Idée diabolique qu’a cet homme de rappeler comme il le fait, en pleine trêve, toutes les misères un instant oubliées, de les passer en revue une à une à la lumière du bienheureux Jubilé. On se détourne de lui pour aller boire ; à tous les étages, dans tous les taudis, ce sont des bacchanales, et Covey résume l’impression générale contre le nihiliste en disant : « Ce que dégoise ce bavard-là vous donne comme un mauvais goût dans la bouche. »

Mais Azraël ne se borne pas à dégoiser ; il plante une bombe contre le somptueux hôtel de sir Marmaduke, le potentat des nouvelles forces aristocratiques, grands seigneurs de fraîche date qui, sortis du commerce et de l’industrie, refusent volontiers connaissance à toute noblesse antérieure aux Georges.

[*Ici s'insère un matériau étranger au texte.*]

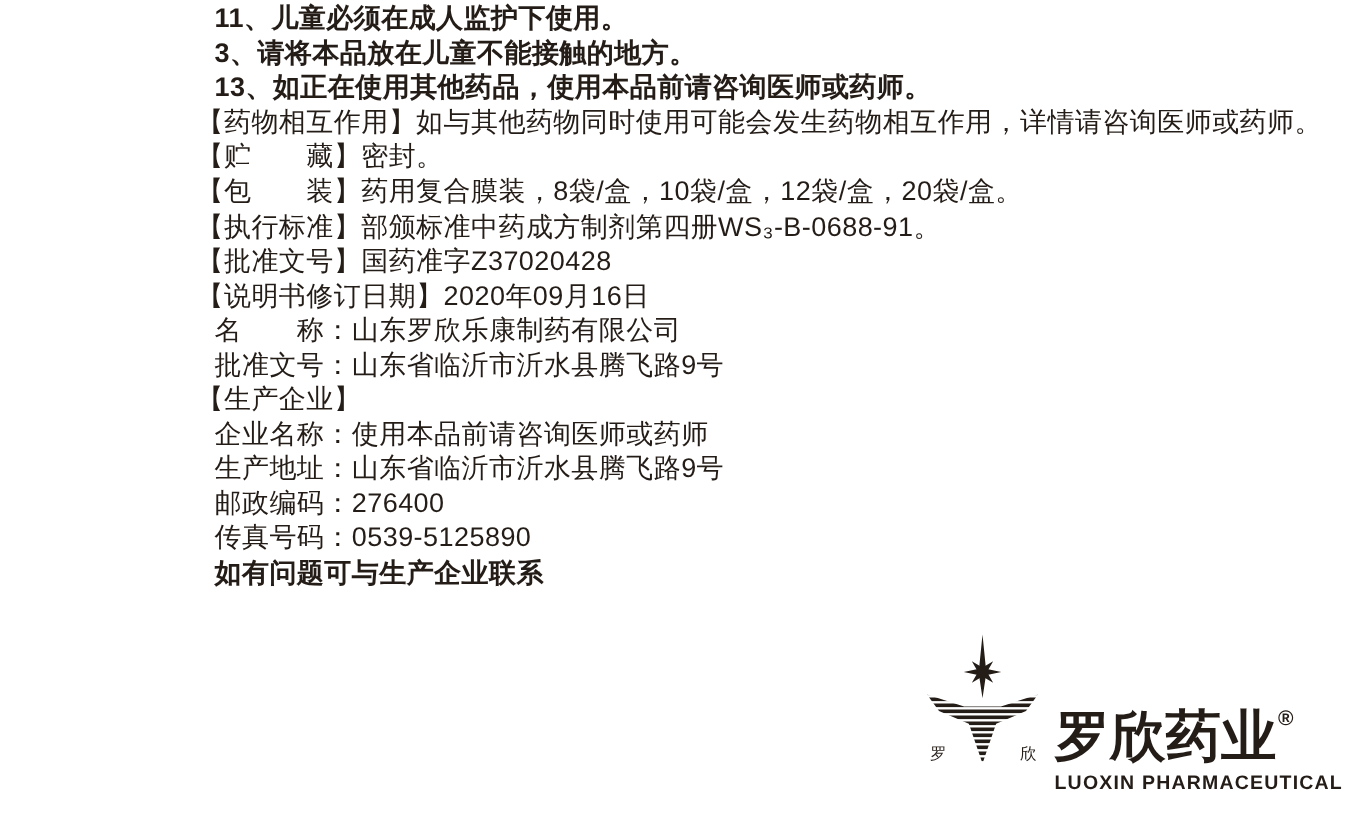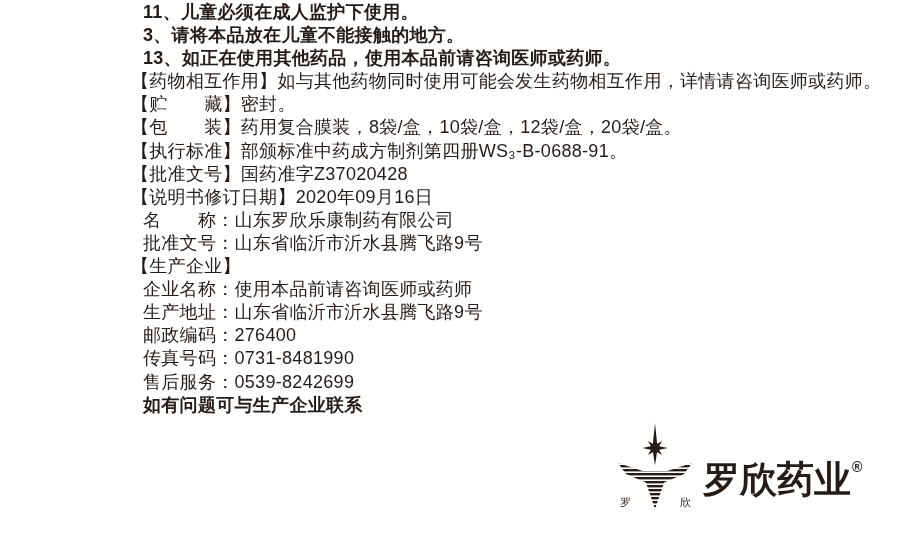--- a/index.html
+++ b/index.html
@@ -74,7 +74,7 @@
     <div class="ln ind">企业名称：使用本品前请咨询医师或药师</div>
     <div class="ln ind">生产地址：山东省临沂市沂水县腾飞路9号</div>
     <div class="ln ind">邮政编码：276400</div>
-    <div class="ln ind">传真号码：0731-8481990</div>
+    <div class="ln ind">传真号码：0539-5125890</div>
     <div class="ln ind">售后服务：0539-8242699</div>
     <div class="ln b ind">如有问题可与生产企业联系</div>
   </div>

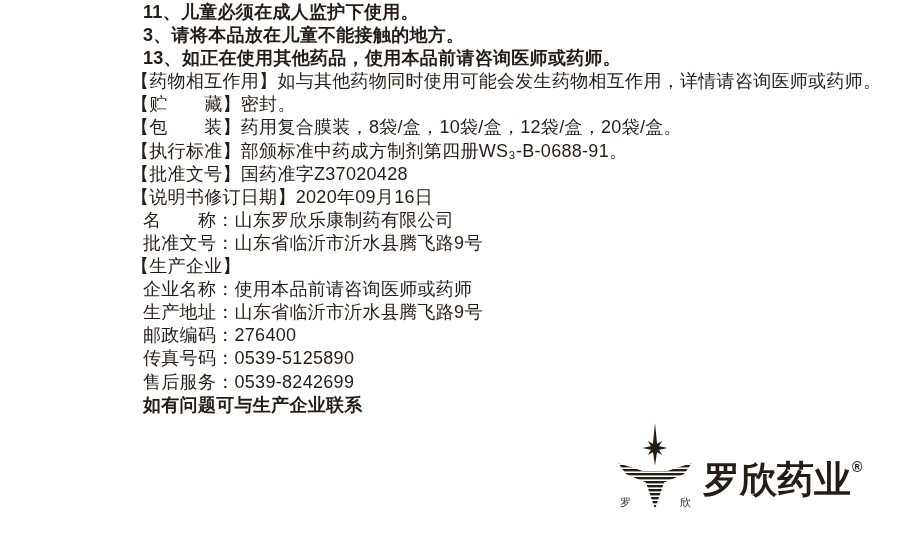--- a/index.html
+++ b/index.html
@@ -75,7 +75,6 @@
     <div class="ln ind">生产地址：山东省临沂市沂水县腾飞路9号</div>
     <div class="ln ind">邮政编码：276400</div>
     <div class="ln ind">传真号码：0539-5125890</div>
-    <div class="ln ind">售后服务：0539-8242699</div>
     <div class="ln b ind">如有问题可与生产企业联系</div>
   </div>
 

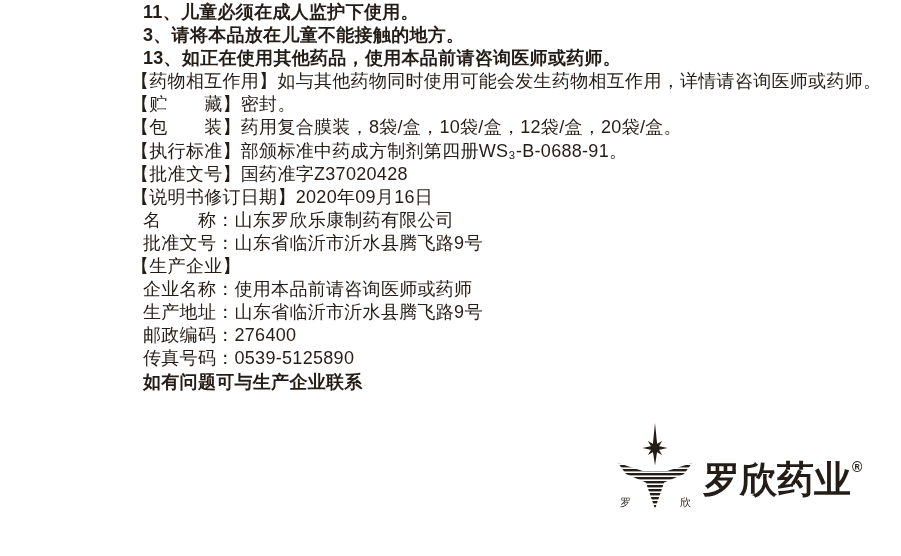--- a/index.html
+++ b/index.html
@@ -31,7 +31,7 @@
     align-items:flex-start;
   }
   .mark{width:82px;height:92px;display:block;}
-  .wordmark{margin-left:5px;margin-top:39px;}
+  .wordmark{margin-left:5px;margin-top:50px;}
   .brand-cn{
     font-size:37px;
     font-weight:bold;

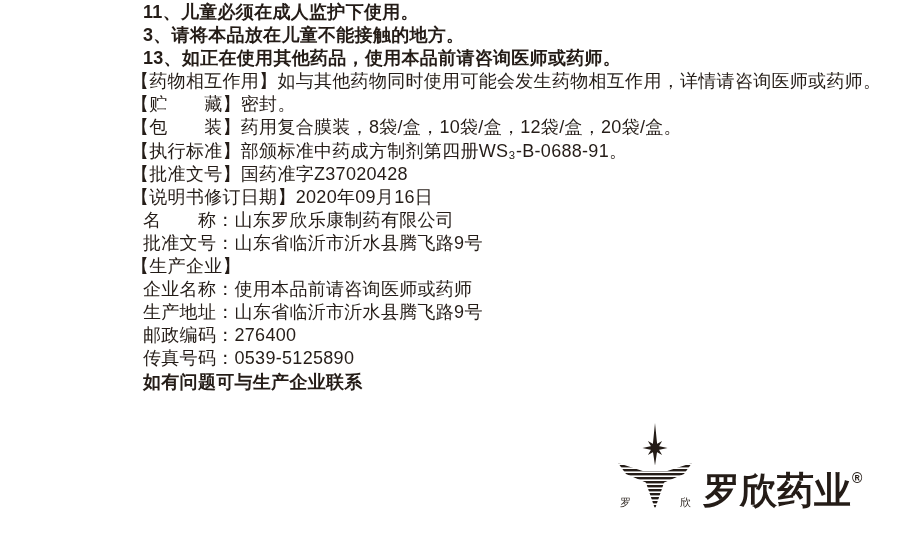--- a/index.html
+++ b/index.html
@@ -112,6 +112,7 @@
     </svg>
     <div class="wordmark">
       <div class="brand-cn"><span>罗欣药业</span><span class="reg">®</span></div>
+      <div class="brand-en">LUOXIN PHARMACEUTICAL</div>
     </div>
   </div>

Azraël, lorsqu’il jette cette bombe, croit agir avec le désintéressement sublime d’un être qui ne connaît que les questions générales, n’admet ni frontières ni nationalités et ne hait que l’oppression sans daigner s’informer du nom des oppresseurs. Consumé par le sentiment de l’effroyable injustice sociale, il prétend n’en tirer vengeance que pour épouvanter les tyrans et les amener à capitulation. Mais sa haine, dite impersonnelle, a des dessous peut-être ignorés de lui-même. S’il a choisi la maison de sir Marmaduke pour la faire sauter, c’est que sir Marmaduke, intéressé dans toutes les grandes affaires, tire une partie de ses revenus énormes de cette Union du caoutchouc de la Grande-Bretagne et des Colonies dont les miasmes ont causé la mort de la petite Nancy. Nancy plaisait à Azraël. Il l’a prouvé par une harangue incendiaire à l’enterrement de la pauvre fille, et aujourd’hui il se venge comme le commun des mortels, tout en croyant de bonne loi être l’impassible messager de la justice. Au reste ce jour de vengeance sera le dernier de sa vie. Il a compté sans Tilda qui lui arrache des mains l’engin meurtrier et périt avec lui dans la lutte.